La mona del zoo de las pocitas de Almodóvar

 Puertollano dispuso de un pequeño zoo durante unos veinte años (finales de los 50 hasta finales de los 70). Estaba ubicado en La Rincona, popularmente conocida como las pocitas de Almodóvar para diferenciarla de las pocitas del Prior de la carretera de Argamasilla. Había un jabalí, un zorro, ciervos, cuervos, urracas, cigüeñas y la mona de las pocitas. 
 Como sentenció Valle Inclán, las cosas no son tal como son, sino como las recordamos. La memoria siempre es subjetiva, las crónicas, la Historia, los acontecimientos...se escriben o no y se interpretan, y se reinterpretan, pero no tienen memoria, otra cuestión sería la pretendida objetividad del historiador, pero como demostró el círculo de Viena es imposible ciencia, sabiduría, conocimiento u opinión alguna fuera de un marco de valores. Tan solo se puede aspirar a que las conclusiones del investigador no estén dirigidas a falsear la verdad, el rigor, o el método empleado y sus fuentes.
  En la memoria de mi infancia el recuerdo de la mona de las pocitas, está anudada a una leyenda urbana infantil: la mona, había logrado escapar de su jaula y esconderse en el Circo Mundial que en las ferias de mayo se instalaba en una gran carpa en Puertollano. En otras palabras, fuimos pioneros de la nueva sensibilidad en la ética de la compasión a los animales fabulando un happy end de nuestra mona feliz y abrazada a otros chimpancés. 
 A diferencia de otros animales mediáticos de zoo, Chu-Lin o Copito de Nieve, nuestra mona solo existe en la memoria de los puertollaneros, sin hemerotecas, vídeos de youtube, efemérides ni homenajes. Pero nuestra mona simboliza la lucha por el reconocimiento de las especies en los parques zoológicos. El corazón nunca se equivoca, y el paisanaje de mi pueblo siempre muestra su mejor condición: la confianza antropológica que te da afirmar y afirmarnos que somos buena gente.

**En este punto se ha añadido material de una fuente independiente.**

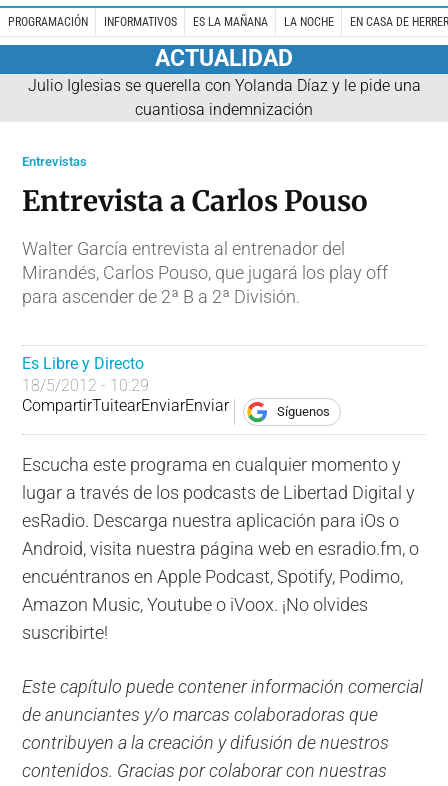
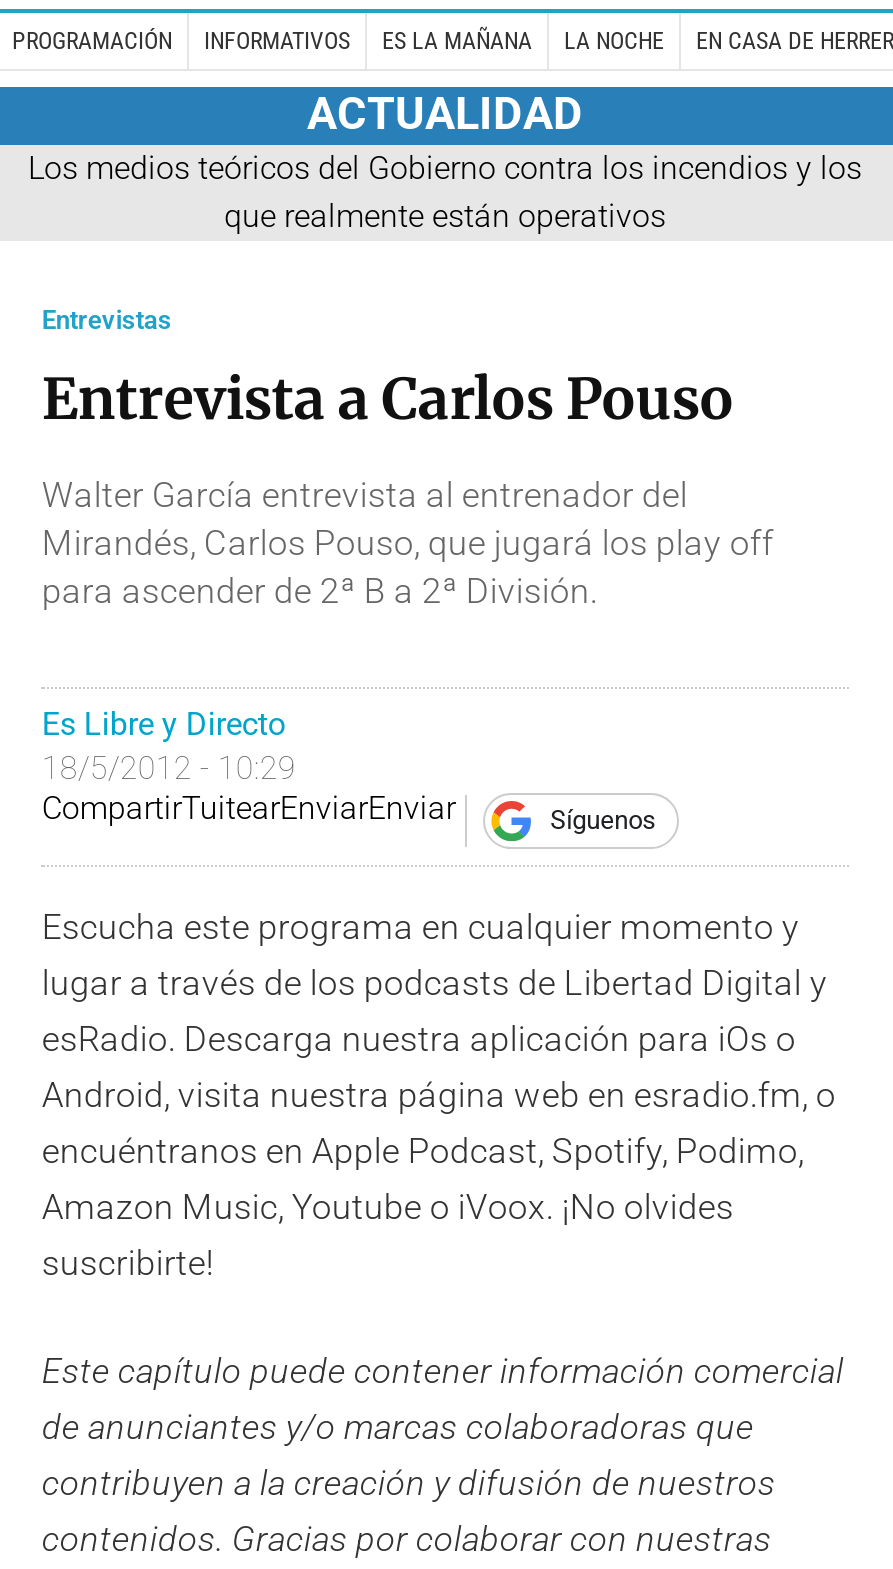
- Julio Iglesias se querella con Yolanda Díaz y le pide una
- cuantiosa indemnización
+ Los medios teóricos del Gobierno contra los incendios y los
+ que realmente están operativos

 Los animales que aún vivían cuando se cerró el zoo fueron llevados al de Madrid, pero con la carta de derechos de los animales negociada por nuestra mona. La mona de las pocitas vive en nuestros corazones, en nuestros recuerdos de tardes de bocata de tortilla y bebida del bar de la Rincona. Éramos pobretes pero alegretes como afirmó Vázquez Montalbán, teníamos guasa en lugar de whatsapp y nuestra mona nos obligaba a hablar entre nosotros mientras nos enseñaba que todos los animales nacen iguales ante la vida y tienen los mismos derechos a la existencia, a la atención, a los cuidados y a la protección del hombre.